If you want different compute, we suggest the following workflow to find a suitable configuration:

  • Start with a batch size of 1
  • Choose a GPU instance type that you think will give you good flops/$. If you are not sure, here is a rough guideline:
    • g5 nodes for high availability
    • p4d/p4de nodes for lower availability but better flops/$
    • Anything higher-end if you have the means of acquiring them
  • Do some iterations of trial and error on instance types and deepspeed settings to fit the workload while keeping other settings fixed
    • Use deepspeed stage 3 (all default configs in this template use stage 3)
    • Try to use deepspeed offloading only if it reduces the minimum number of instances you have to use
      • Deepspeed offloading slows down training but allows for larger batch sizes because of a more relaxed GRAM foot-print
    • Use as few instances as possible. Fine-tune on the same machine if possible.
      • The GPU to GPU communication across machines is very expensive compared to the memory savings it could provide. You can use a cheap CPU-instance as a head-node for development and a GPU-instance that can scale down as a worker node for the heavy lifting.
      • Training single-node on A100s may end up cheaper than multi-node on A10s if availablity is not an issue
  • Be aware that evaluation and checkpointing introduce their own memory-requirements
    • If things look good, run fine-tuning for a full epoch.
  • After you have followed the steps above, increase batch size as much as possible without OOMing.

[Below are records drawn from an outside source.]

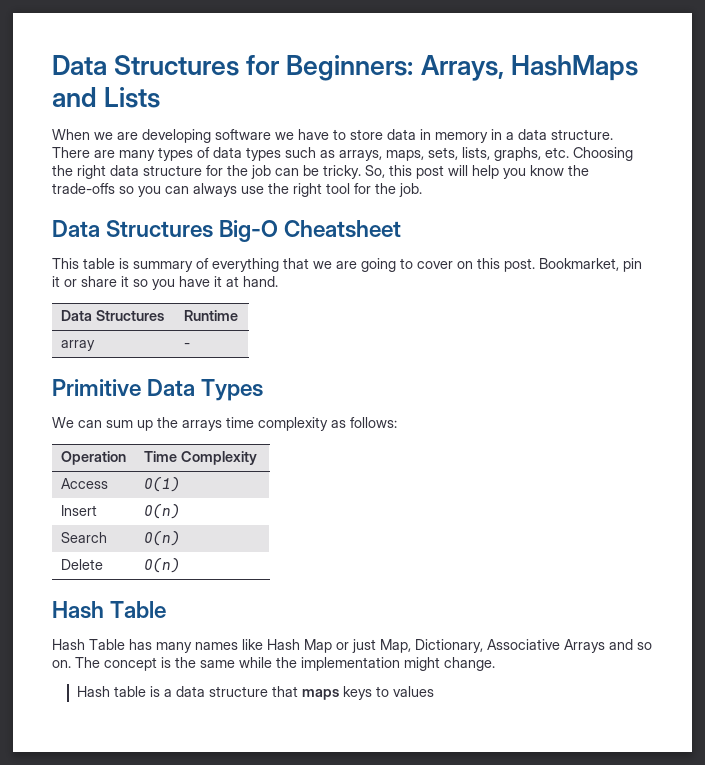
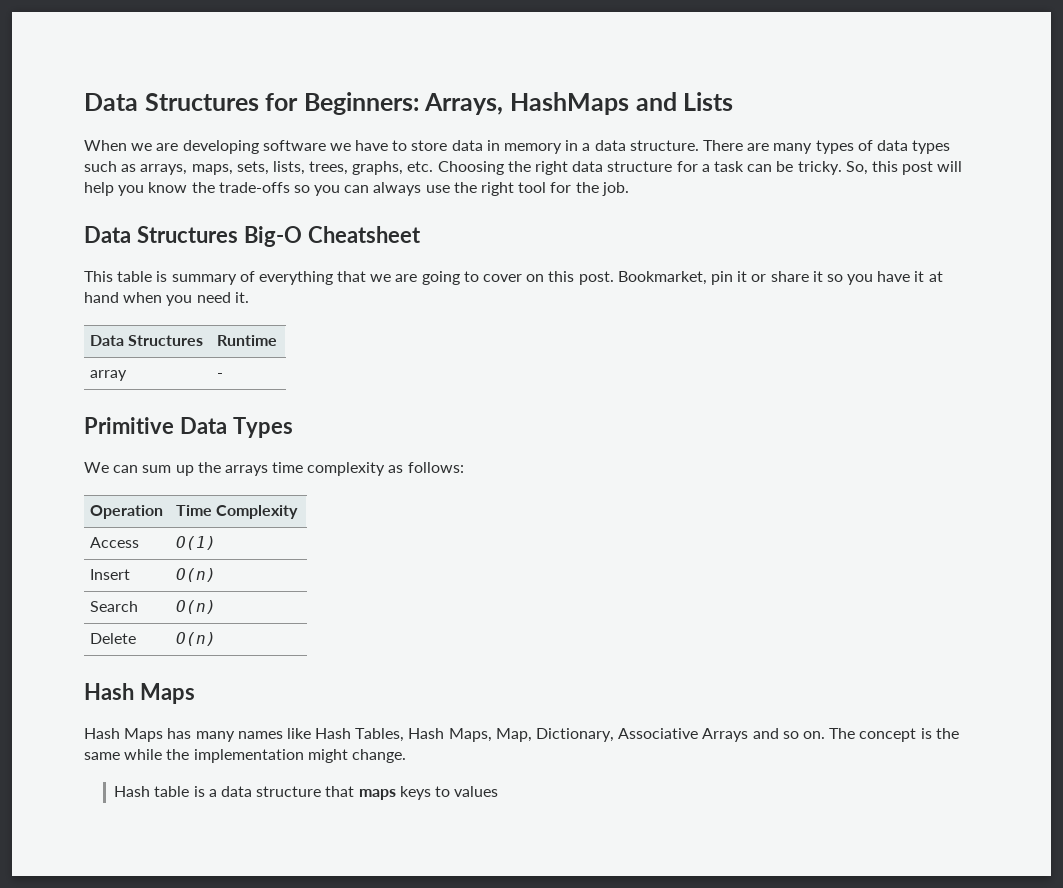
- There are many types of data types such as arrays, maps, sets, lists, graphs, etc. Choosing the right data structure for the job can be tricky.
+ There are many types of data types such as arrays, maps, sets, lists, trees, graphs, etc. Choosing the right data structure for a task can be tricky.
- Bookmarket, pin it or share it so you have it at hand.
+ Bookmarket, pin it or share it so you have it at hand when you need it.
  Delete | O(n)
- Hash Table
- Hash Table has many names like Hash Map or just Map, Dictionary, Associative Arrays and so on.
+ Hash Maps
+ Hash Maps has many names like Hash Tables, Hash Maps, Map, Dictionary, Associative Arrays and so on.

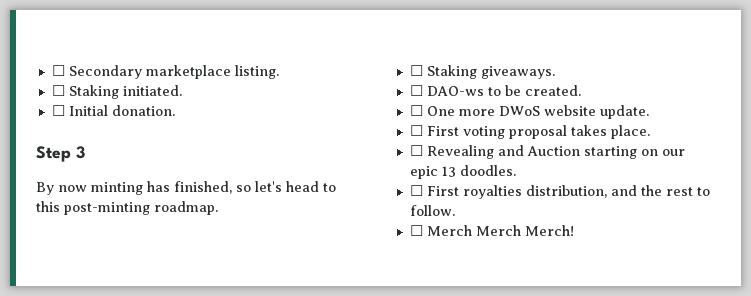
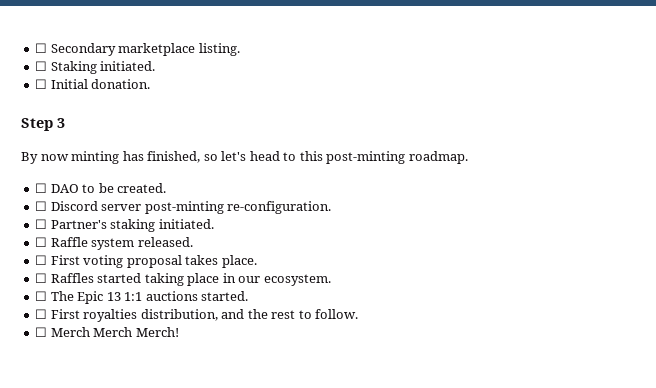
- ☐ Staking giveaways.
- ☐ DAO-ws to be created.
+ ☐ DAO to be created.
- ☐ One more DWoS website update.
+ ☐ Discord server post-minting re-configuration.
+ ☐ Partner's staking initiated.
+ ☐ Raffle system released.
- ☐ Revealing and Auction starting on our epic 13 doodles.
+ ☐ Raffles started taking place in our ecosystem.
+ ☐ The Epic 13 1:1 auctions started.

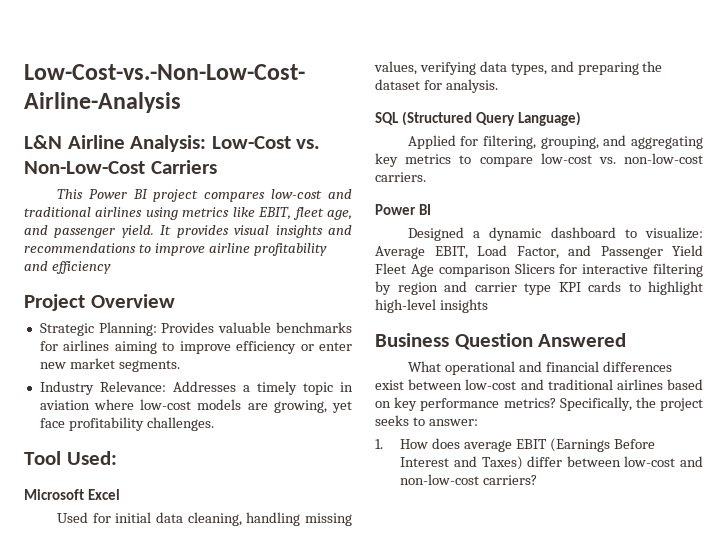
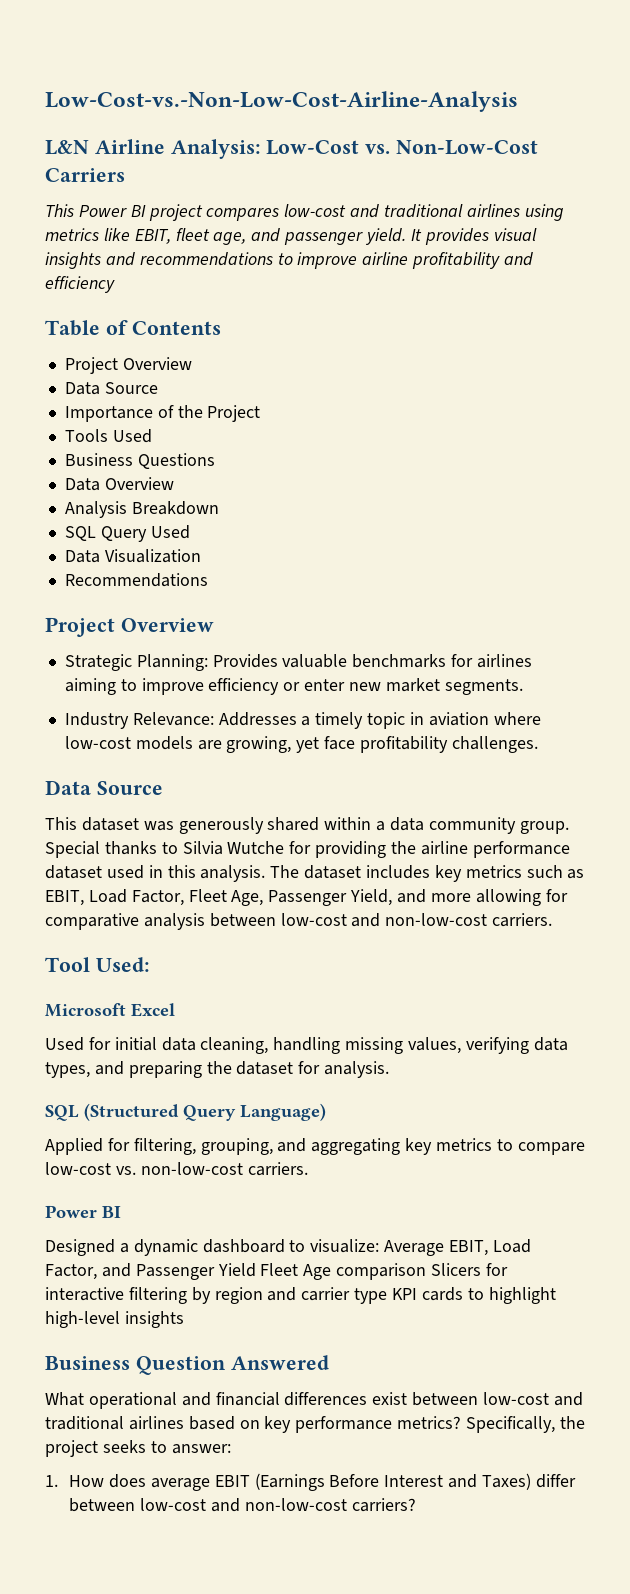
+ Table of Contents
+ Project Overview
+ Data Source
+ Importance of the Project
+ Tools Used
+ Business Questions
+ Data Overview
+ Analysis Breakdown
+ SQL Query Used
+ Data Visualization
+ Recommendations
  Industry Relevance: Addresses a timely topic in aviation where low-cost models are growing, yet face profitability challenges.
+ Data Source
+ This dataset was generously shared within a data community group. Special thanks to Silvia Wutche for providing the airline performance dataset used in this analysis. The dataset includes key metrics such as EBIT, Load Factor, Fleet Age, Passenger Yield, and more allowing for comparative analysis between low-cost and non-low-cost carriers.

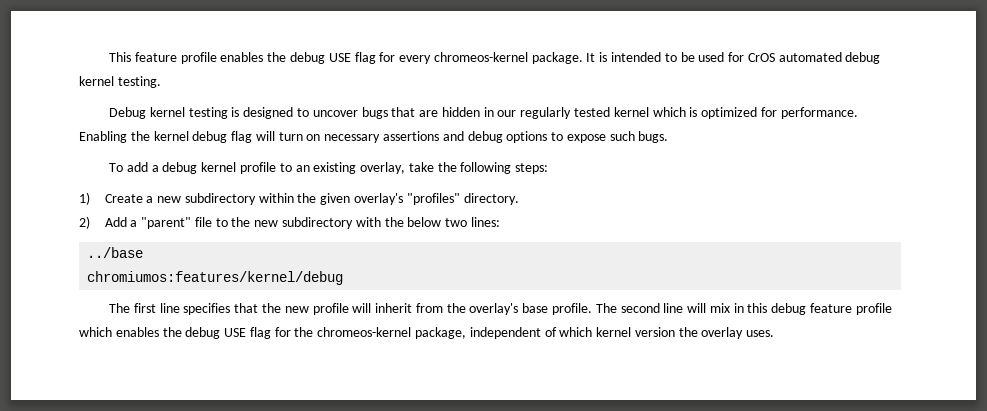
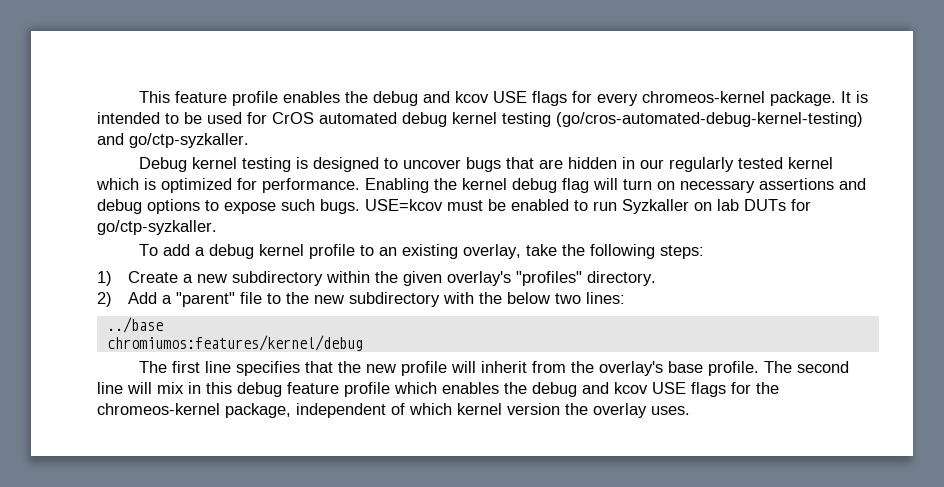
- This feature profile enables the debug USE flag for every chromeos-kernel package.
+ This feature profile enables the debug and kcov USE flags for every chromeos-kernel package.
- It is intended to be used for CrOS automated debug kernel testing.
+ It is intended to be used for CrOS automated debug kernel testing (go/cros-automated-debug-kernel-testing) and go/ctp-syzkaller.
+ USE=kcov must be enabled to run Syzkaller on lab DUTs for go/ctp-syzkaller.
- The second line will mix in this debug feature profile which enables the debug USE flag for the chromeos-kernel package, independent of which kernel version the overlay uses.
+ The second line will mix in this debug feature profile which enables the debug and kcov USE flags for the chromeos-kernel package, independent of which kernel version the overlay uses.

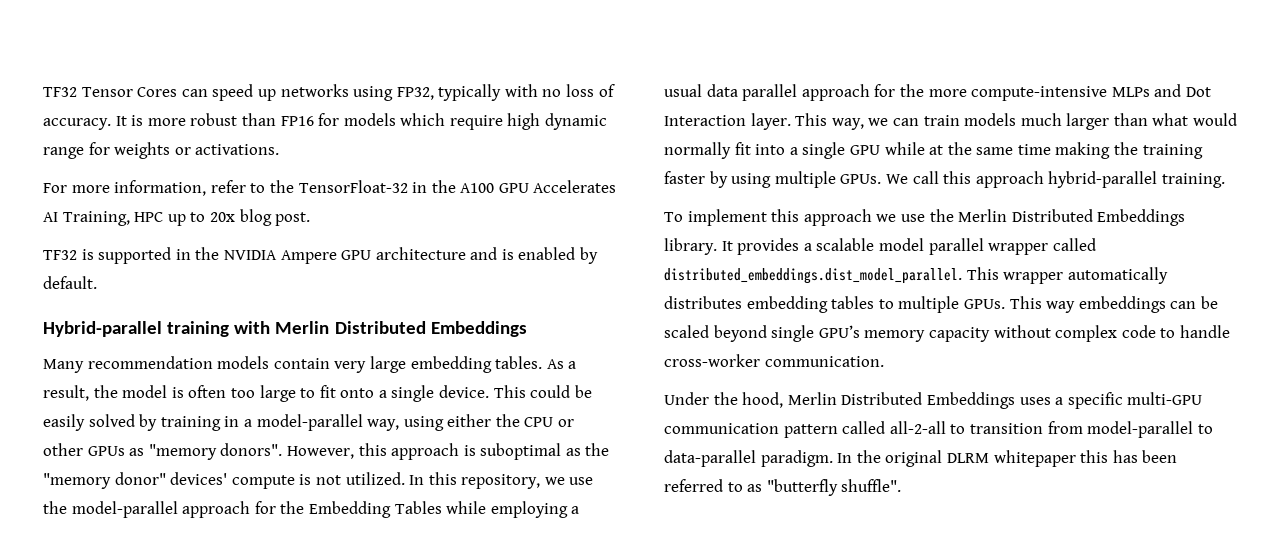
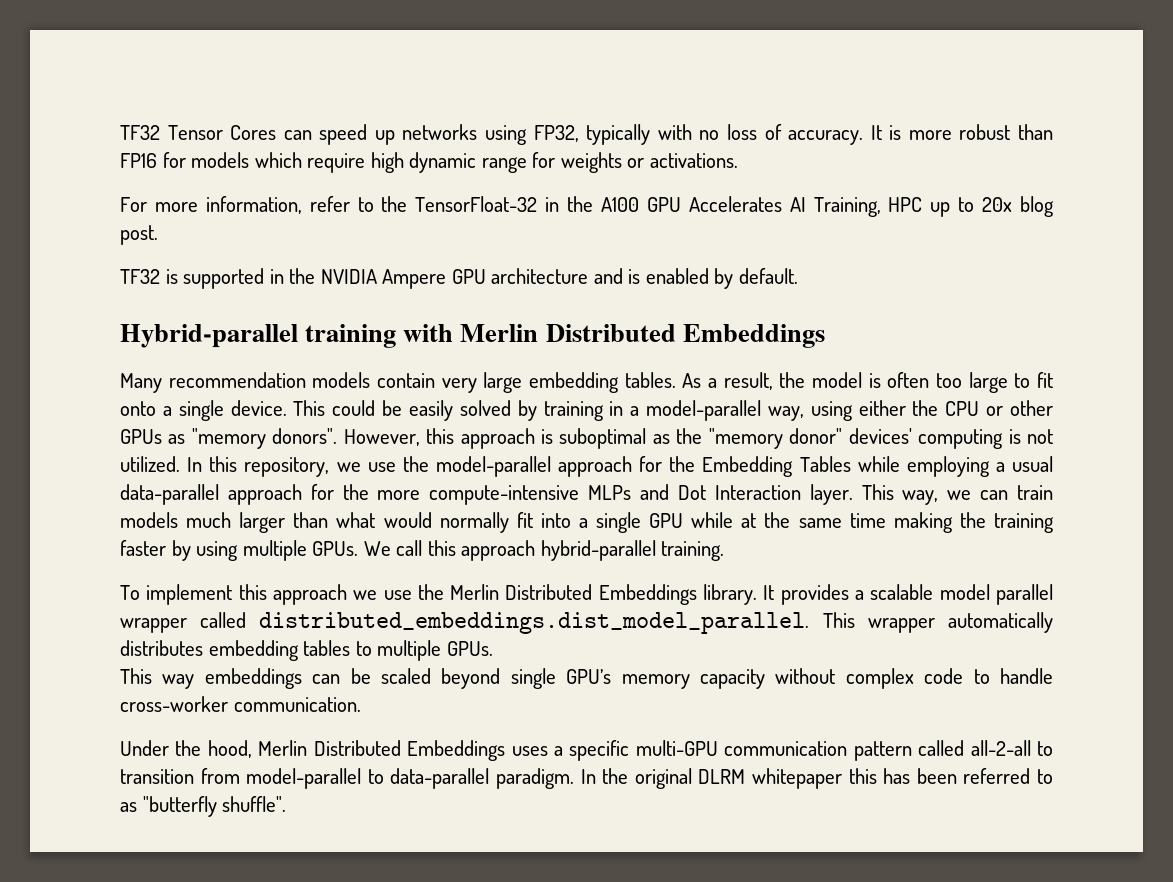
- However, this approach is suboptimal as the "memory donor" devices' compute is not utilized.
+ However, this approach is suboptimal as the "memory donor" devices' computing is not utilized.
- In this repository, we use the model-parallel approach for the Embedding Tables while employing a usual data parallel approach for the more compute-intensive MLPs and Dot Interaction layer.
+ In this repository, we use the model-parallel approach for the Embedding Tables while employing a usual data-parallel approach for the more compute-intensive MLPs and Dot Interaction layer.
- It provides a scalable model parallel wrapper called distributed_embeddings.dist_model_parallel. This wrapper automatically distributes embedding tables to multiple GPUs. This way embeddings can be scaled beyond single GPU’s memory capacity without complex code to handle cross-worker communication.
+ It provides a scalable model parallel wrapper called distributed_embeddings.dist_model_parallel. This wrapper automatically distributes embedding tables to multiple GPUs.
+ This way embeddings can be scaled beyond single GPU’s memory capacity without complex code to handle cross-worker communication.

We do not guarantee that this will give you optimal settings, but have found this workflow to be helpful ourselves in the past.

I've reviewed the customizable hyperparameters available. How can I get even more control?

This template fine-tunes with Anyscale's library llmforge, which uses DeepSpeed and Ray Train for distributed training. The full set of config parameters are documented in the API reference, and we provide a cookbook detailing the important ones. For anything that goes beyond using llmforge, you can build your own fine-tuning stack on Anyscale.

What's with the main file that is created during fine-tuning?

It's an artifact of our fine-tuning libraries. Please ignore it.